## Supplied material
┄┄┄┄┄┄┄┄┄┄┄┄┄┄┄┄┄┄┄┄
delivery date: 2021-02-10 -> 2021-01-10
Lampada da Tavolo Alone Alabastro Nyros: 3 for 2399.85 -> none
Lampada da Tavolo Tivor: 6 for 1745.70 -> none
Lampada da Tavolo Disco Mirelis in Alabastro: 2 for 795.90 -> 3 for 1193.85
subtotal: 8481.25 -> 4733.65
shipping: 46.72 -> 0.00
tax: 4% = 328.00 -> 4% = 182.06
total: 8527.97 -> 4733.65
┄┄┄┄┄┄┄┄┄┄┄┄┄┄┄┄┄┄┄┄
Both ends count here. Reproduce exactly the lines from the one containing "Lampada da Tavolo Alone" through the end of the listing.

Lampada da Tavolo Alone Alabastro Nyros: 3 for 2399.85 -> none
Lampada da Tavolo Tivor: 6 for 1745.70 -> none
Lampada da Tavolo Disco Mirelis in Alabastro: 2 for 795.90 -> 3 for 1193.85
subtotal: 8481.25 -> 4733.65
shipping: 46.72 -> 0.00
tax: 4% = 328.00 -> 4% = 182.06
total: 8527.97 -> 4733.65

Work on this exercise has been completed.